The provisions are inadequate. The centralized source is to be created to provide free credit reports, not new electronic billboards. The CRAs should not be able to convert the centralized source into a new medium for advertising for the following reasons:

First, there is no evidence that Congress intended to create a new advertising medium for the CRAs. The centralized source is a government-mandated system for the protection of individual’s privacy and not for the purpose of product marketing. There is no evidence that Congress intended the centralized source for any purpose other than simplifying the process for consumers to request their personal credit reports.

Second, advertising will detract from the "official" nature of the centralized source. The appearance of advertising on the site will lead many to believe that the centralized source is just another of the many sites that claim to provide free credit reports that really offer a free-to-pay conversion credit monitoring service.[5] Furthermore, advertising is designed to distract individuals, and will contribute to confusion about the purpose of the centralized source.

Generally, marketing of credit monitoring undermines the free annual disclosure. Instead of paying for credit monitoring that can cost $80 a year, consumers could save money by simply requesting their credit report periodically throughout the year. Since the FACTA provides for a free annual disclosure from all three CRAs, individuals can "self-monitor" their credit by ordering one of the reports every four months. Accordingly, marketing of credit monitoring can undermine free self-monitoring that individuals can engage in by requesting their credit reports periodically.

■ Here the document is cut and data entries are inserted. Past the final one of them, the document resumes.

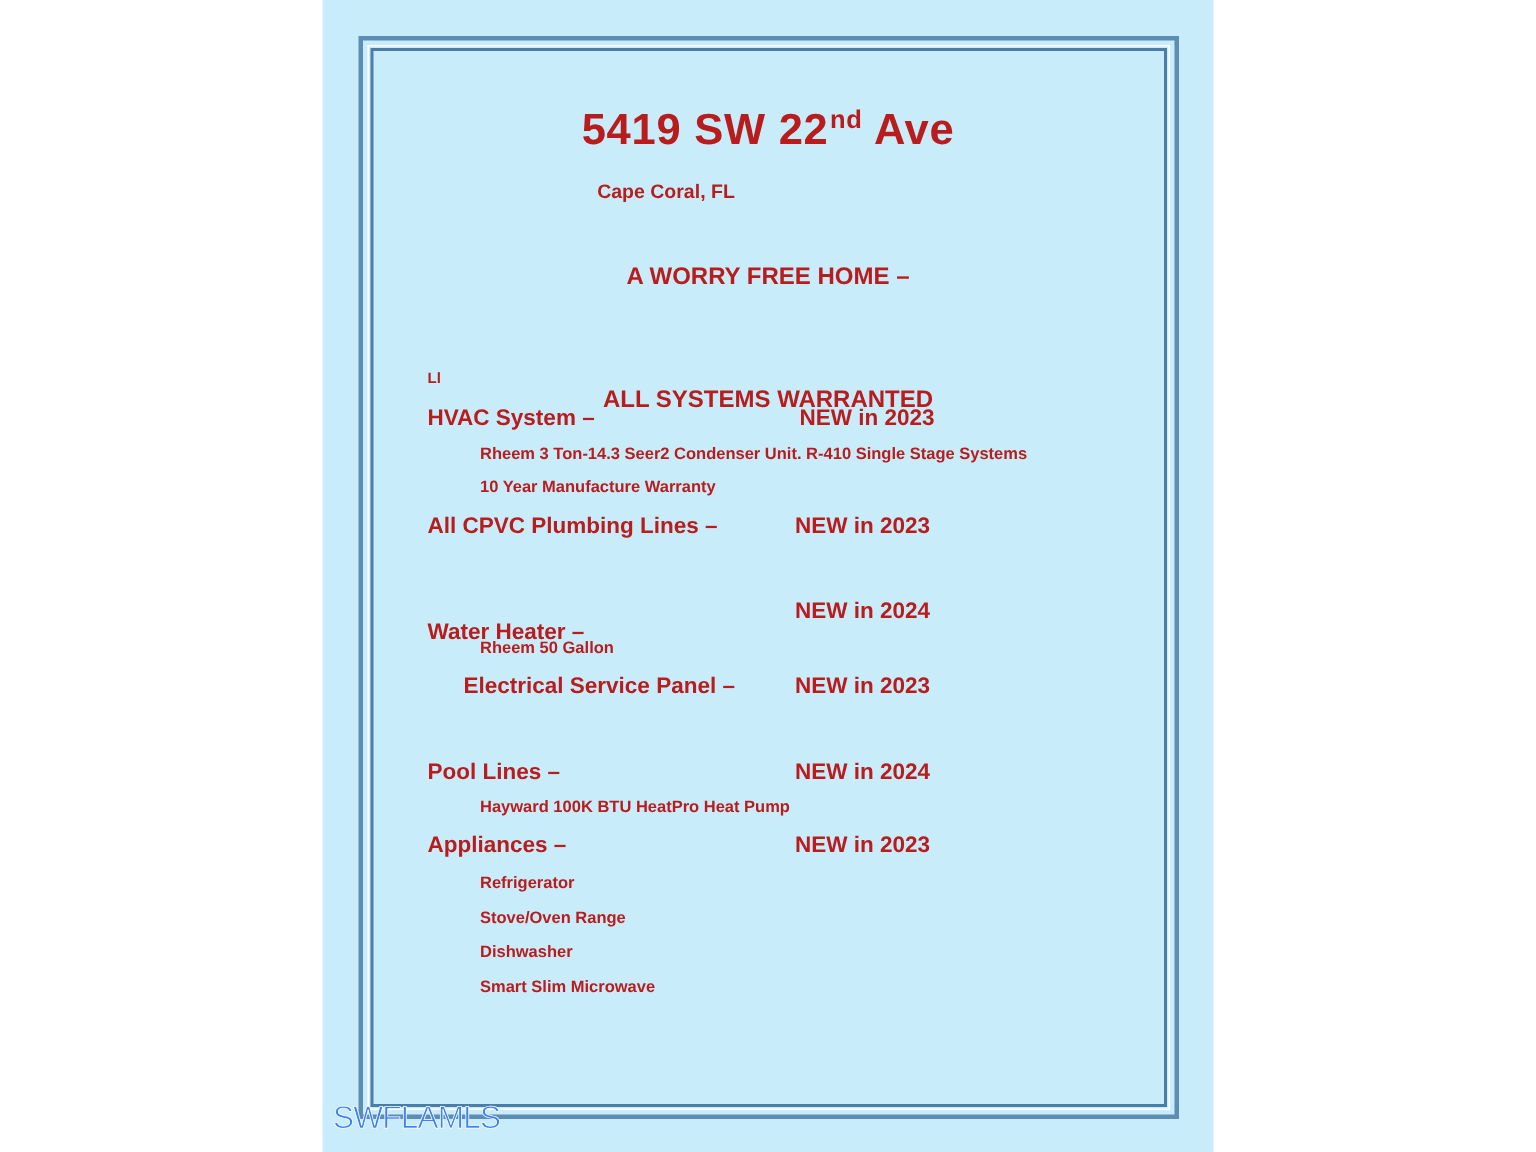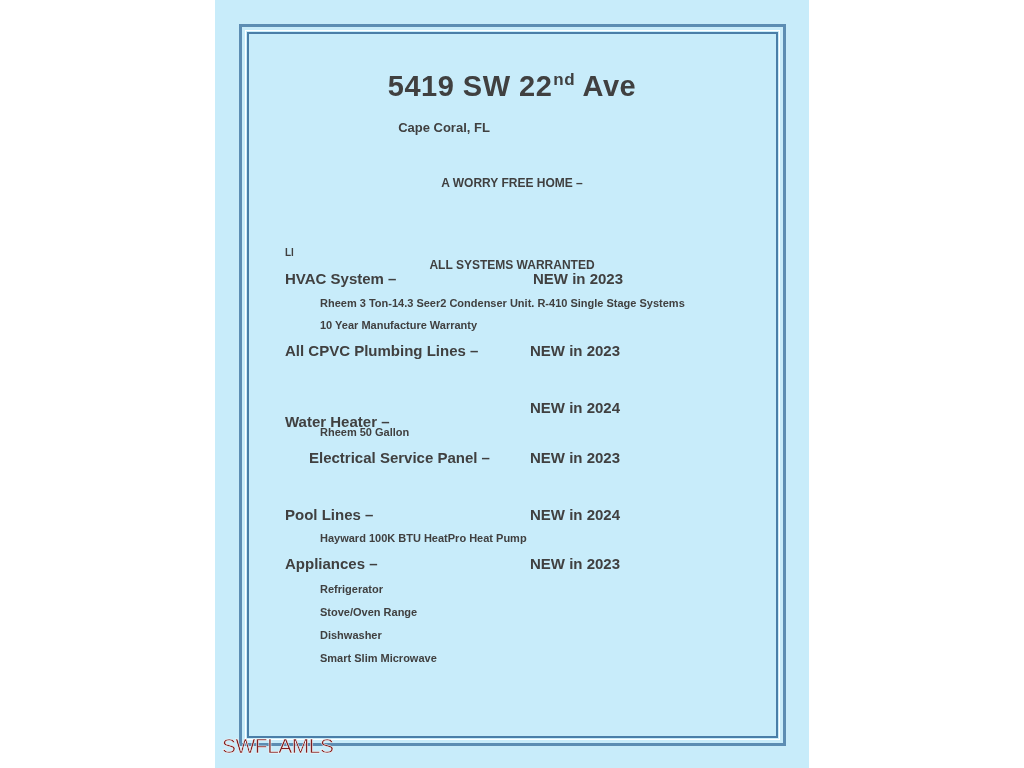"5419 SW 22nd Ave" .text { color: #404040 -> #b91c1c }
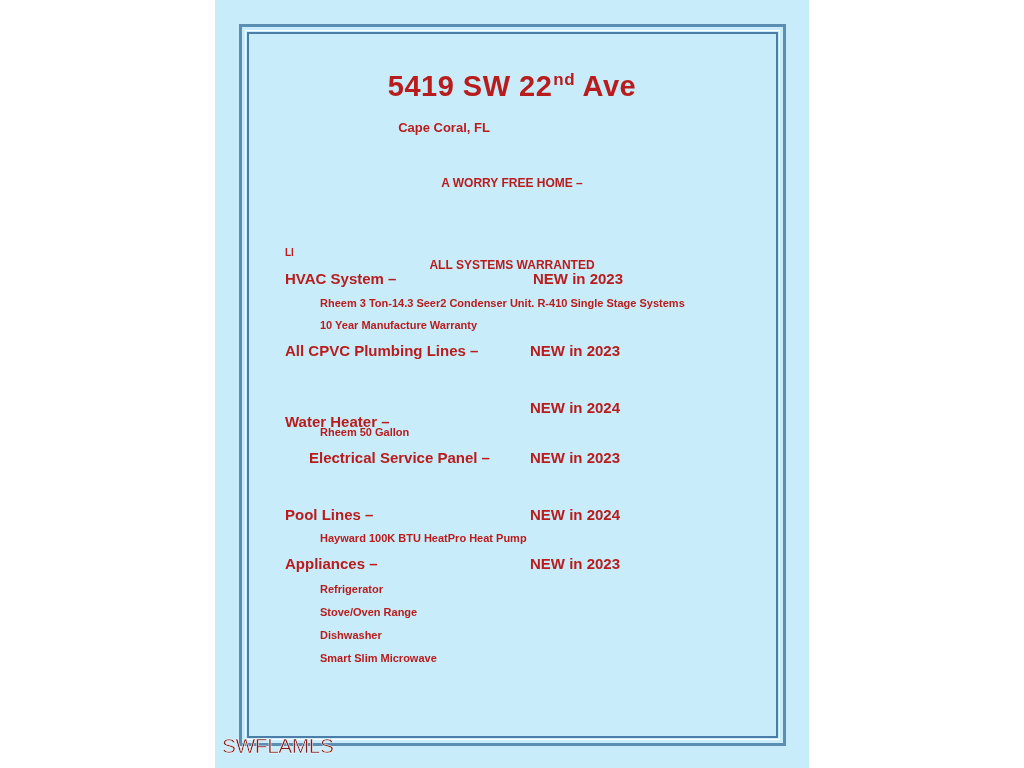"A WORRY FREE HOME –" .headline { font-size: 12px -> 16px }
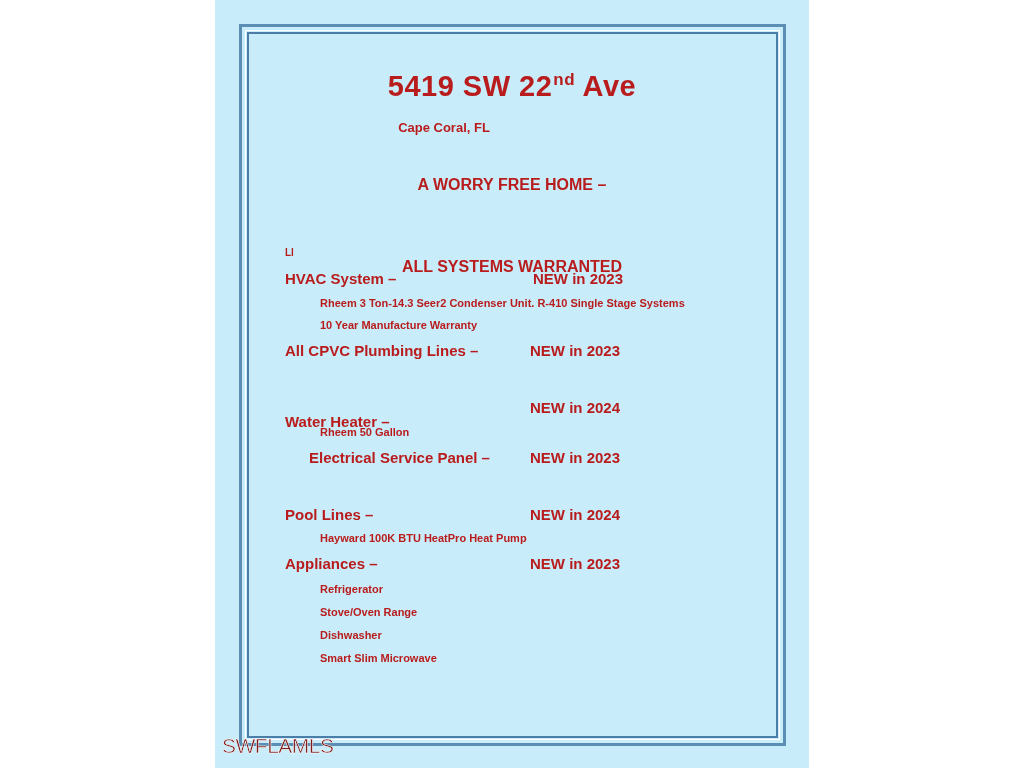"SWFLAMLS" .watermark { color: #7f1d1d -> #3b82f6 }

Third, in effect, if the Commission allows the CRAs to advertise on the central source, the Commission will appear to endorse the advertising messages. The Commission will inevitably be drawn into a situation where it has to approve of some advertisements and disapprove of others.

Fourth, the CRAs have a track record of providing confusing or even deceptive messaging to individuals in the past. For instance, the CRAs already have a statutory duty to operate a joint opt-out center for FCRA pre-screening. The CRAs have used their control over the opt-out center to pose confusing and irrelevant messages to consumers­currently, callers hear a message regarding "the recent e-mail that appeared over the Internet regarding a July 1st law affecting personal financial data…"[6] It is likely that they will use their control of the centralized source to present confusing, misleading, or deceptive advertising to individuals seeking their reports.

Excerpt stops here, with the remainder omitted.